Lamar Advertising has called on lead bank J.P. Morgan to cut the interest on its $1.2 billion credit facility following a repricing trend. "The market had gotten so hot that credits like us and others were able to go back and reprice the pricing grid so we took advantage of that," said Keith Istre, Lamar's cfo and treasurer.
The $675 million "B" loan was priced on a leverage-based grid from LIBOR plus 21/4-1/2%. The amendment eliminated the grid and cut pricing down to LIBOR plus 2%. In addition, the "B" loan was decreased $125 million to $550 million, while the "A" loan was increased to $425 million from $300 million. "We want less 'B' and more 'A' because 'A' is cheaper. We're paying 175 on the grid now, we could be at 150 at the end of the first quarter," Istre said. Lamar also has a $225 million revolver. The price cut did not affect Lamar's pro rata, which is priced on a grid at LIBOR plus 13/4%.

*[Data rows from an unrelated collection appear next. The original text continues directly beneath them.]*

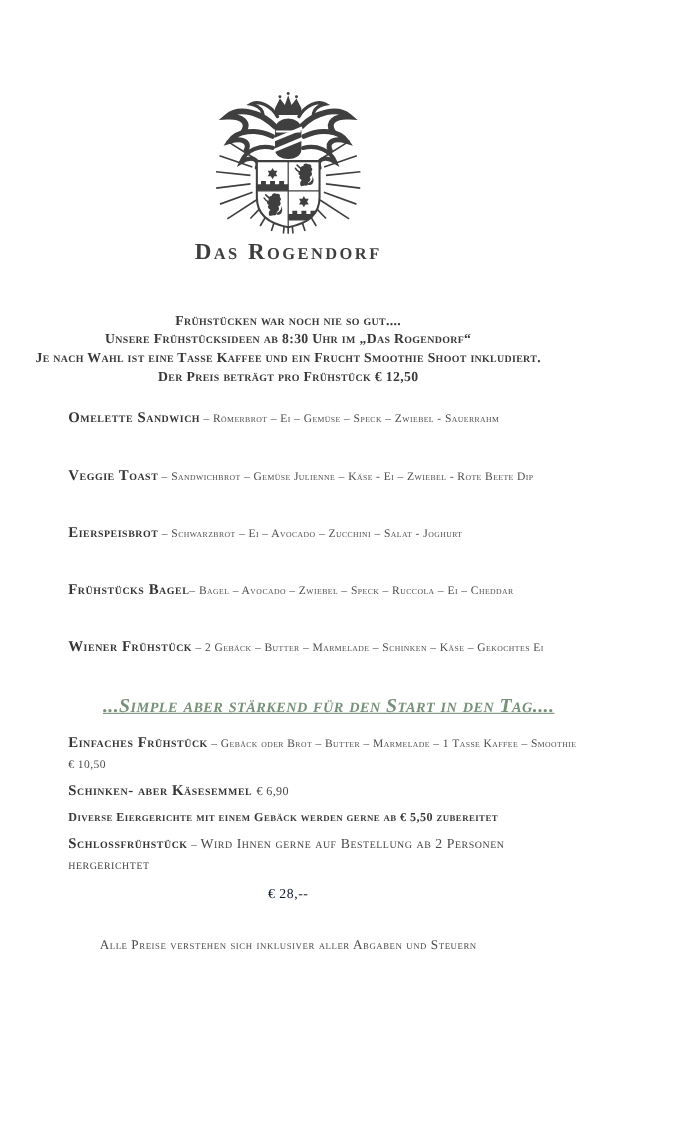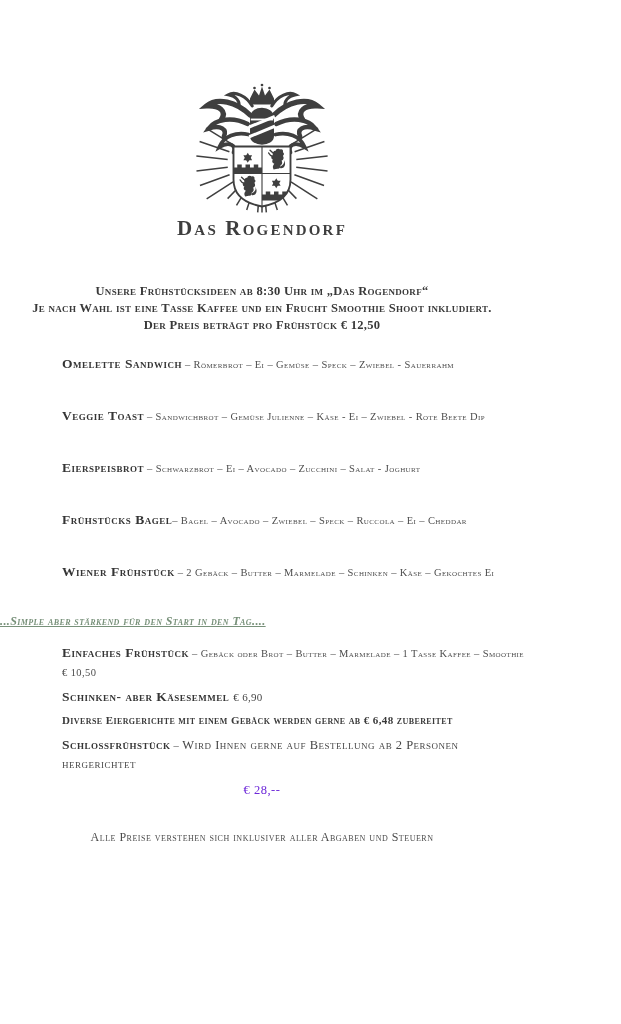"Frühstücken war noch nie so" div { html: none -> <div>Frühstücken war noch nie so gut....</div> }
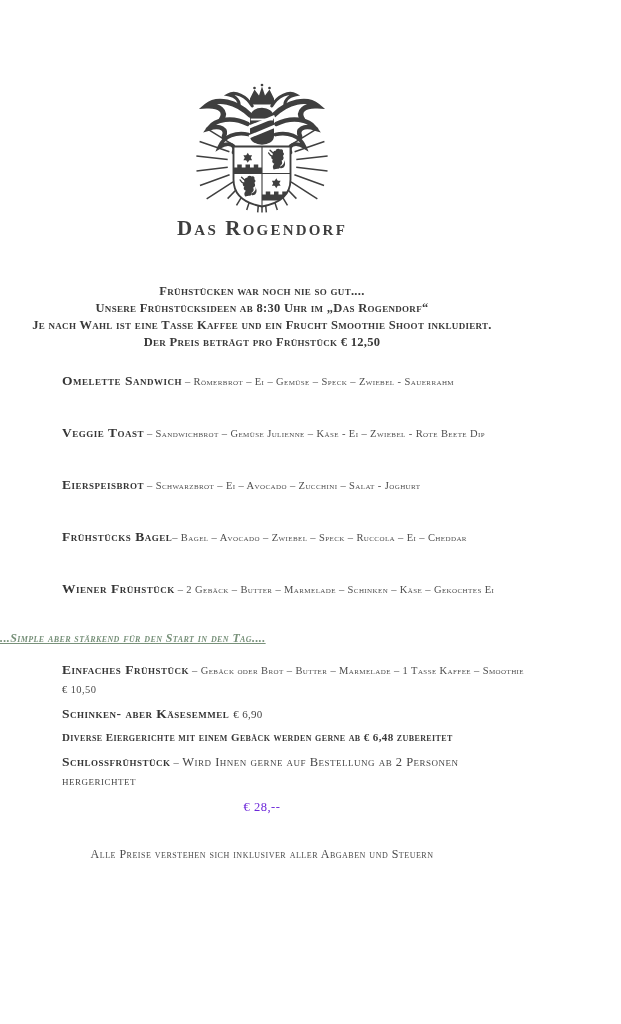"...Simple aber stärkend für den" .divider { font-size: 12px -> 18px; text-align: left -> right }
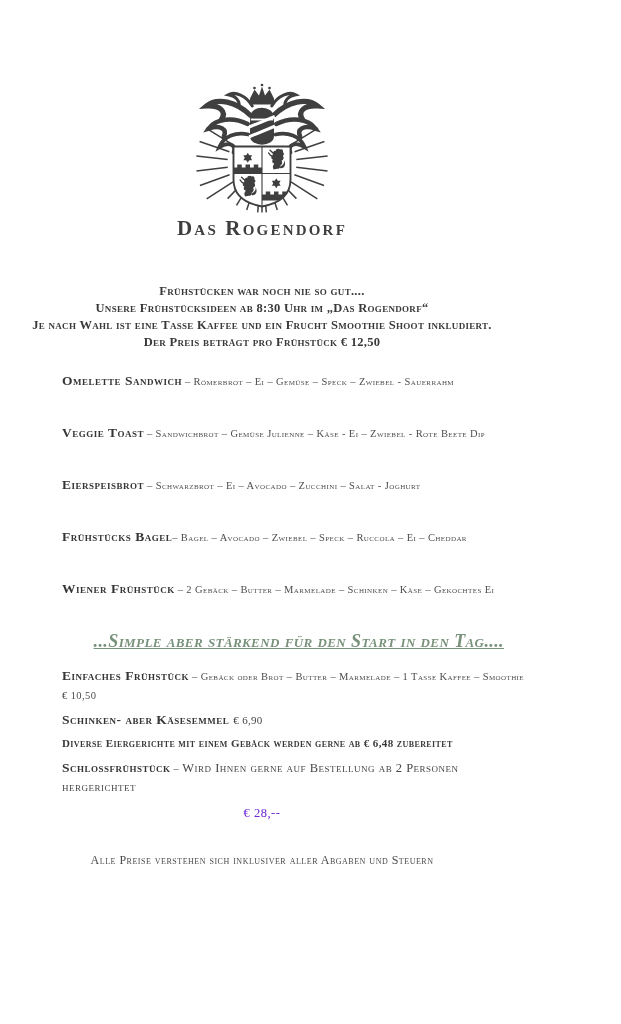"Diverse Eiergerichte mit einem Gebäck" div.note-line { text: 6,48 -> 5,50 }
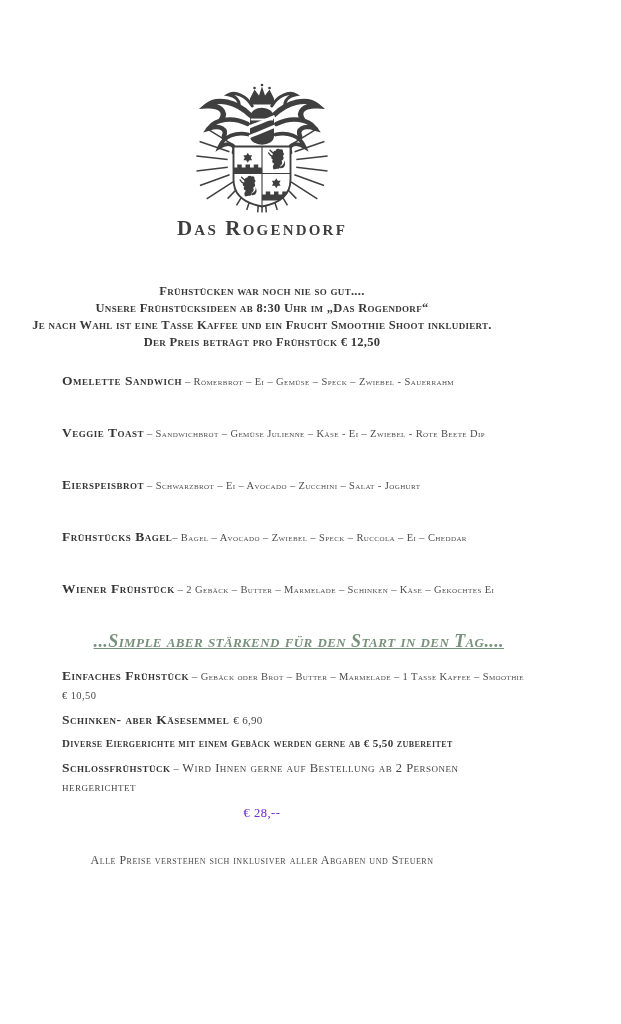"€ 28,--" .big-price { color: #6d28d9 -> #0f172a }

Lamar's relationship with Chase Manhattan Bank, now J.P. Morgan, stretches back 21 years. "We needed a bank group for a sizable acquisition in 1983. We went to Chase. They got a group together and we've just been with them ever since," Istre said. "It's been good for both of us. They know us; we pick up the phone if we need something and they're there. We've never let them down on our end."
The bank debt was originally put in place in 1999 to back the acquisition of the outdoor advertising division of Chancellor Media and was reworked in 2003. "The new facility we put in place in '03 pushed out the amortization," Istre said. "Not that we couldn't meet the amortization, but we have other uses for our free cash flow that we think are a better investment than paying down debt at this point in time--preferably acquisitions."